It is damnably hard not to angrily condemn the Islamic terrorists in France this day.  But, while all these recent incidents are horrifying, before we get high and mighty with a host “je suis Charlie” and issue blanket “we are better than them” condemnations of Islam, we should stop, take a breath, slow down, reflect, and learn.  I’ve already read, “We don’t shoot and kill like Islamists when we disagree with someone.”  Some of us don’t?  We just had a bombing of NAACP offices in Colorado Springs a couple of days ago.  Without going back to the Crusades or the religious wars of the Reformation or to pogroms against the Jews or the “Gangs of New York” or SLA,  without referring to signs “Italians (aka Catholics) need not apply” or “No Jews Allowed,” do a lot of us always converse openly, respectfully, and civilly with people of different faiths, or do too many of us often take the high ground for ourselves, pontificate, insult, accuse, and condemn?  We don’t have our share of puerile, simplistic, fundamental biblical literalists quoting scripture left and right in support of their intolerant views and actions, condemning to hell left and right those who disagree with them?  We shouldn’t forget the equally home-grown intolerance bombings of abortion clinics, killing of abortion doctors, beatings of homosexuals, burning of Korans, demonizing of transgenders; we shouldn’t forget white supremacists, anti-feminists, anti-semites, anti-Catholics, and, of course, the KKK, all of whose close-minded stands and actions were and are self-valdiated in the name of their version of Christianity.

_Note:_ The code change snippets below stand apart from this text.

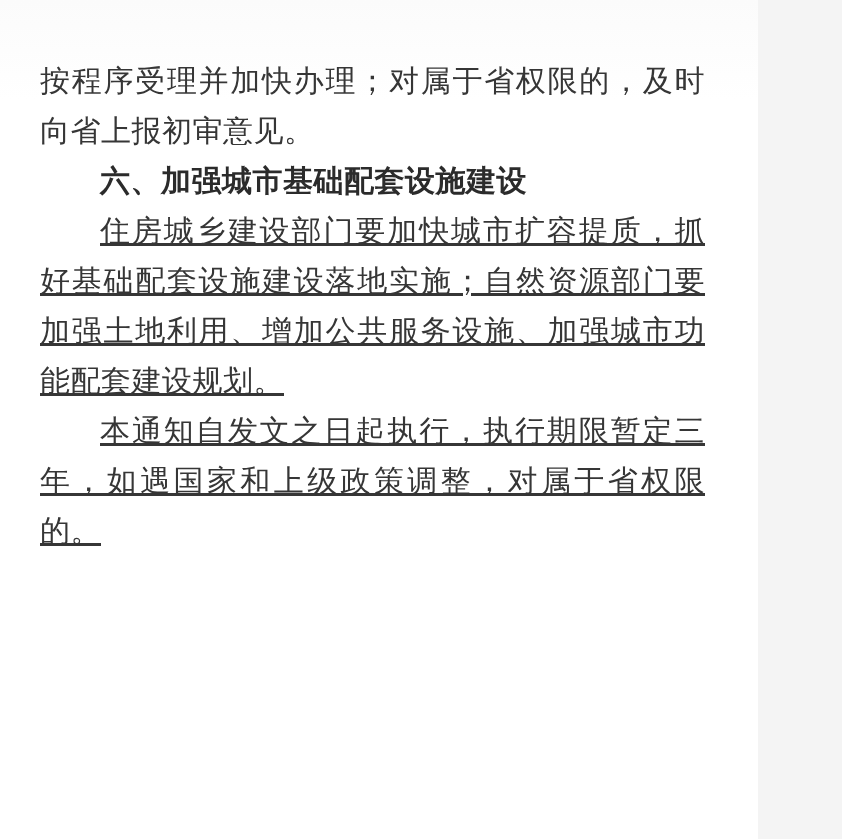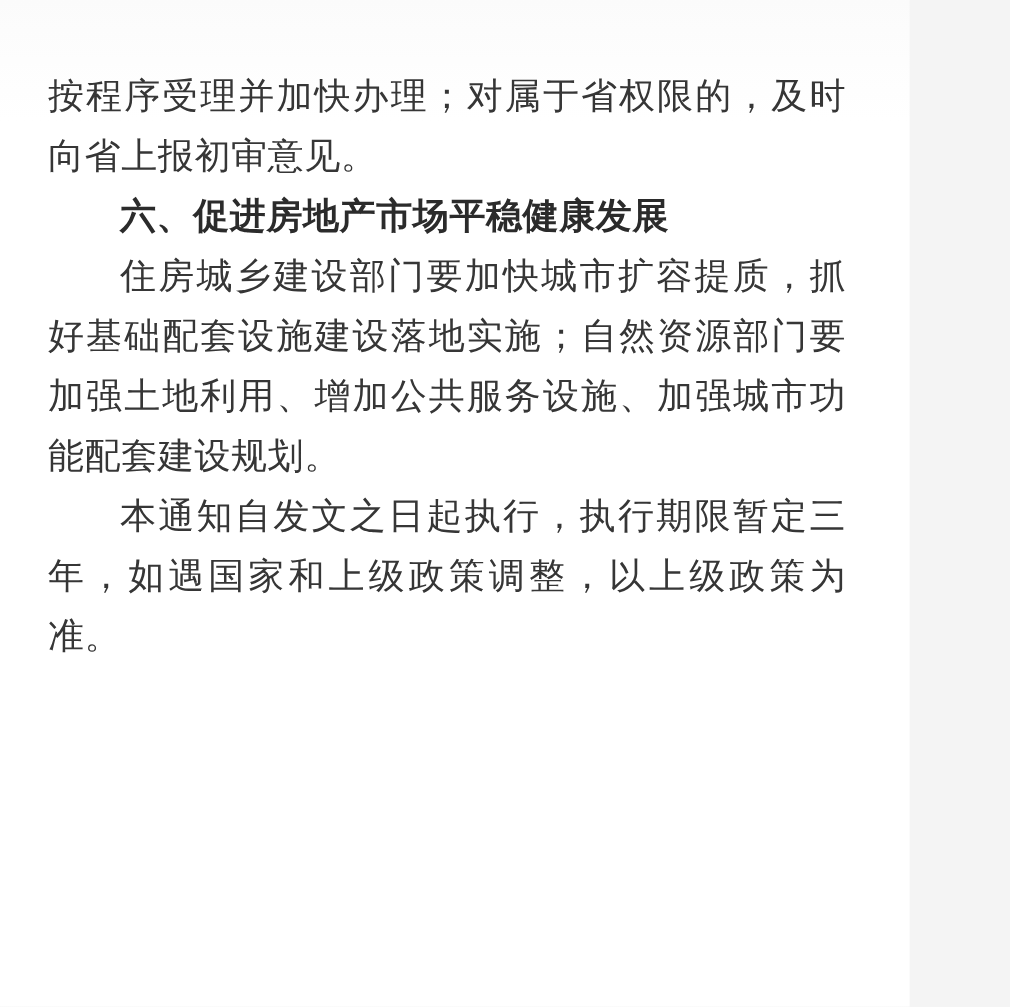"六、促进房地产市场平稳健康发展" h2.section-heading { text: 促进房地产市场平稳健康发展 -> 加强城市基础配套设施建设 }
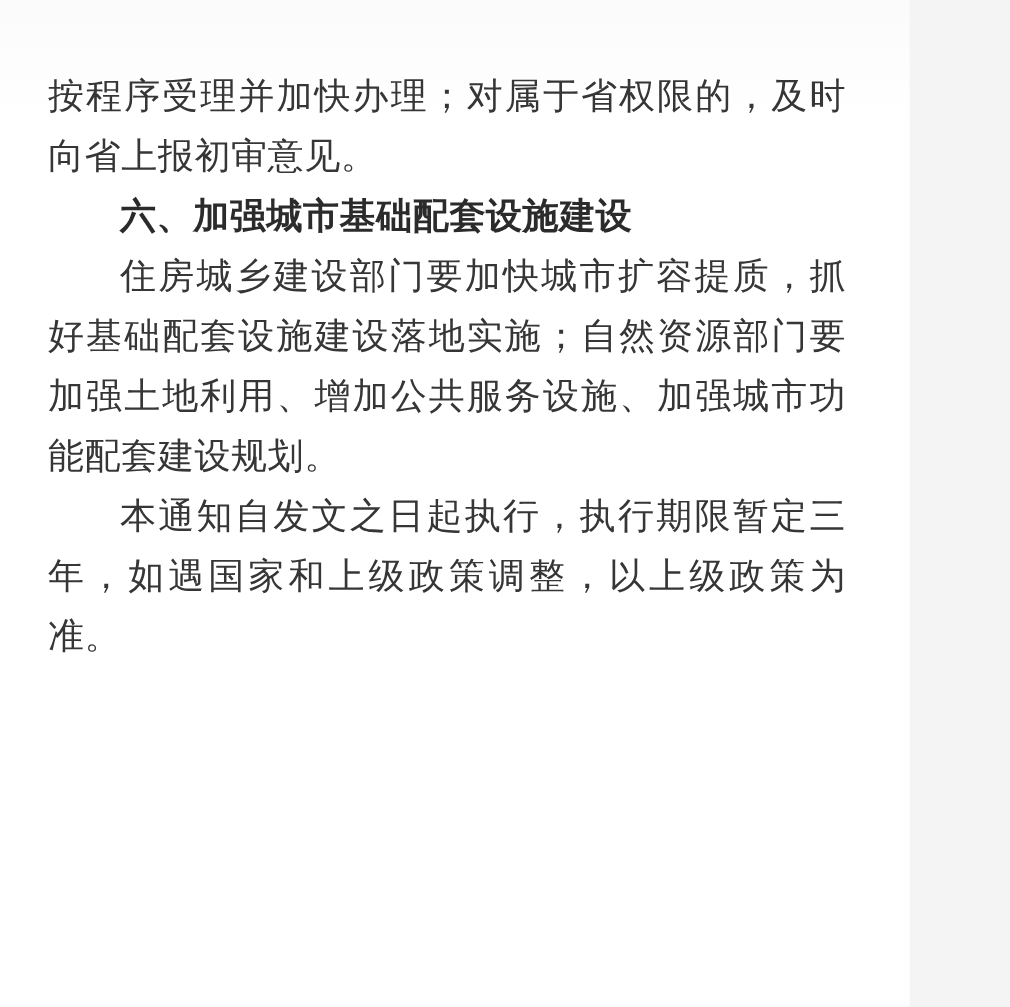"住房城乡建设部门要加快城市扩容提质，抓好基础配套设施建设落地实施；自然资源部门要" .indent { text-decoration: none -> underline }
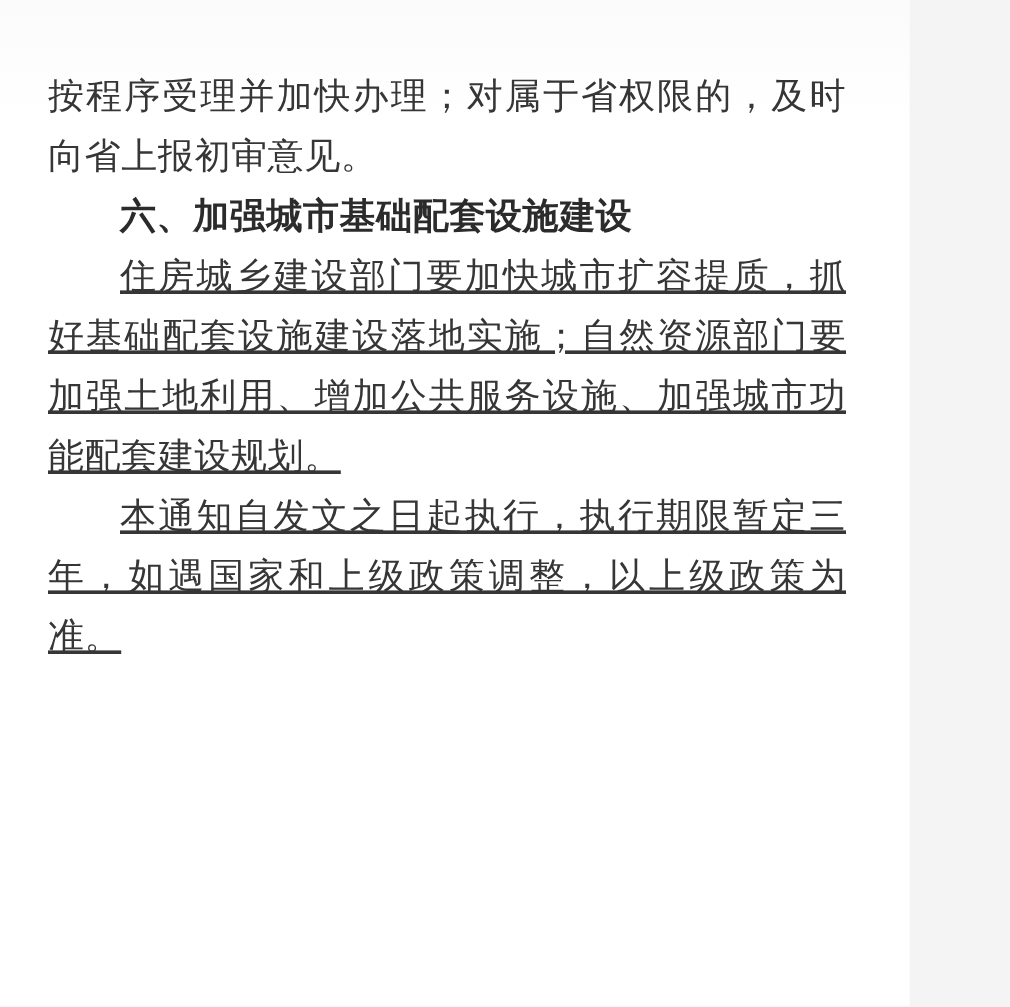"本通知自发文之日起执行，执行期限暂定三年，如遇国家和上级政策调整，以上级政策为准" p.body-text { text: 以上级政策为准 -> 对属于省权限的 }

But, there’s something else, something that’s been sitting in my craw for the last nine months or so, something that is part of this story.   I want us to think about a crime that too often is regrettably being committed on our campuses.  That crime is an intolerant and disrespectful strangulation of debate, debate that is essential to reminding each of us who we are and what are our beliefs.  By that I mean, are our campuses really open-minded?  Are they really bastions of free expression?  Are they really trading posts for an exchange of ideas?  Do they really give a wide latitude in allowing disagreeable, even offensive, speech?   How long do you think a satirical publication such as Charlie Hebdo would last on any campus?

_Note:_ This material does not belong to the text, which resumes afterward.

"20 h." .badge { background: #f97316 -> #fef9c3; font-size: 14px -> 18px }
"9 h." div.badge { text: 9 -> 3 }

I want us to think of all those commencement invitations that were stridently attacked last May and June by the holier-than-thou, close-minded, and self-exaggerated who were offended by the views and positions of the invited speakers and demanded that they be denied a podium.  I want us to think about, as David Brooks reminded us in his column yesterday, the plague of all those cowardly administrative disinvitations of commencement speakers this past spring.

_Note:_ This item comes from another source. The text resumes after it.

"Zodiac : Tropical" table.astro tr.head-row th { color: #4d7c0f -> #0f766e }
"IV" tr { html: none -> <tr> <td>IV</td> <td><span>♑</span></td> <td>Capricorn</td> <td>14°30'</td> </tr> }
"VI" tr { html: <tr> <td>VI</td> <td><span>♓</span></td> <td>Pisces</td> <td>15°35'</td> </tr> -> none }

All this has taken me back to a June micro-furor on my campus in which childish, arrogant, and self-righteous groups loudly protested against an invitation issued to the ultra-conservative Ben Carson to speak at VSU in September.  Filled with self-puffery, they resorted to close-minded, disrespectful insult.  He was labeled, “branded” is a better word,  “attacked” is still a better word, a “conservative darling” and the “dr. of division.”  A call was made for the President of the University to display “assertive leadership” and withdraw the invitation.  And, he did display “assertive leadership,” for unlike on other campuses where the authorities caved in and withdrew commencement invitations, our President refused.  Rightly so, I say. These people were just plain wrong.  Agree with Carson’s stands or not, we should stand up for free expression on our campuses.  As Sun Tzu said, “If ignorant of both your enemy and yourself, you are certain to be in peril.”  And, even if you disagreed, you were, at least, better informed.  Nothing is learned with ear plugs and blind folds, or an ostrich stance.
The one labeling attack on Ben Carson was interesting:  he was an “affront to academe.”  Why?  Because he was a conservative?  Because some people didn’t like or disagreed with his pronouncements?   The real affront to academe was the close-minded call to bar him a campus podium.  You know, when we talked of diversity, we initially meant racial diversity.  Then, we added gender diversity.  And, then, we added sexual preference diversity.  To these we added ethnic diversity and a host other differences.  We talk of the diversity this and the diversity that.  We say diversity does all great things for each of us, that it expands our world by meeting and entering other worlds, that it forces us to reflect and articulate the “why” of our thinking.  It does all of that.   If this true, and I believe it is, we must embrace another diversity, one too often greeted with closed door inhospitality:  diversity of thought, a diversity of belief, a diversity of all kinds of religious, cultural, social and political stands.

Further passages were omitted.